Could my old school Republican father vote a straight party ticket that includes Donald Trump, an outright misogynist? My father is not only the father of two feminist women—he is the grandfather of six girls. This question haunts me.
Over the past few weeks I have been writing my father a letter about Donald Trump. This letter will not stop writing itself in my head. The letter continues where I left off every time my mind has an opportunity to wander. This letter is edited internally as I brush my teeth. New words are added, paragraphs erased as I fall asleep at night. And why? Simply, my father has voted a straight Republican ticket as long as I can remember. My father has also raised three feminists.
I have never had any intention of sending this letter. And I have not sent it, yet. In fact, I'm hoping that, since my father is not Facebook savvy, he will never read this blog. If you know my father, please don't alert him.
So why would I publish this letter if I think my father is better off never reading it? Because I know I am not alone. Many people across America have been writing similar letters in their heads to their relatives, friends, co-workers. There is an entire group of citizens, not just liberal feminist writers, who are struggling with this current election. And when I say struggling, I mean deeply internally struggling with how anyone, especially those they love and respect, could vote for Trump. I hope this letter gives voice to some of us who feel isolated in our struggle.
Before you read my letter, there a few things you should know about my father. First, he is what I would describe as an “old school Republican.” He believes in small government and low taxes, and embraces the “pull yourself up by your own boot strap” philosophy. He is not an evangelical Christian. He's not even a social conservative. He is slower to accept social change, but he is never against it. Second, my father is exceptionally rational. He finds terrorism horrid, but also knows that driving a car is more dangerous. He doesn't think Muslims should be thrown out of the country because less than 1% are radicalized.

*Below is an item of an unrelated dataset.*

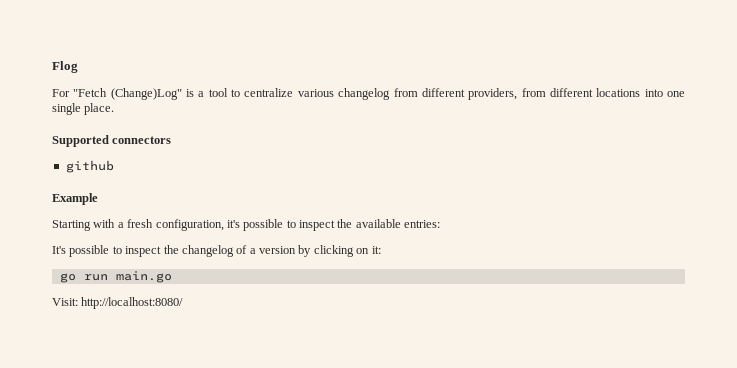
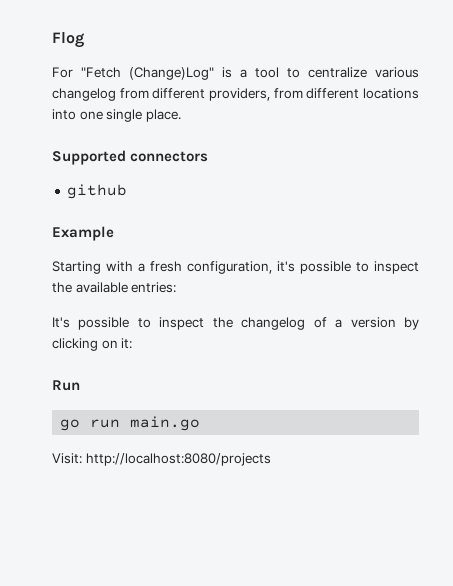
(381, 250) none -> [52,380,80,391] // Run
[81,297,184,309] http://localhost:8080/ -> [85,453,271,466] http://localhost:8080/projects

The last thing you should know about my father is that he reared me. I hold him solely responsible for my feminist views. He reared my sister and me to be independent, capable women: we could back up our family tractor, hook it up to heavy farm equipment, hay the field, then go home and french braid our hair for a date. He taught us how to balance our checkbooks, throw bails of hay to a second story loft, and throw a football. He watched approvingly as we would take on any man in verbal debate. He invested a great deal of hard-earned money in our education, and he is quite proud that his two daughters have master’s degrees.
Could my old school Republican father vote a straight party ticket that includes Donald Trump, an outright misogynist? My father is not only the father of two feminist women—he is the grandfather of six girls. This question haunts me.
This is a terribly difficult letter to write. I hope you know that the reason I am writing it is first and foremost is because I love and respect you.
Donald Trump is a misogynist. Ironically, if you look up “misogynist” in Webster’s dictionary online, I kid you not, a picture of Donald Trump appears. Others are in agreement. In my opinion, there is no question that he is a misogynist when you read the many things he has said about women and learn how he has treated the women in his life, from his wives to the beauty contestants he had affairs with—frequently while he was married. You can read more about what’s he’s said about women if you would like. You can start here.
You, on the other hand, John Henrich, are not a misogynist. As much as it will make you laugh to read this, you are actually a feminist. And yes dad, men can be feminists. Feminism simply defined is the belief that men and women should have equal rights and equal opportunities. Feminism has nothing to do with burning bras or hating men. I am convinced you are a feminist because of the way that you reared me. From an early age, I knew I was just as important to you as my brothers. You taught me that regardless of my gender I could do anything, from playing sports, to driving farm equipment, to achieving academically. I knew this because you expected as much from me as you expected from everyone. In fact, you put more money into my education than into my siblings’. And most importantly, you did not educate me in the hope that I would become a wife and mother; you educated me with the expectation that I would become a leader.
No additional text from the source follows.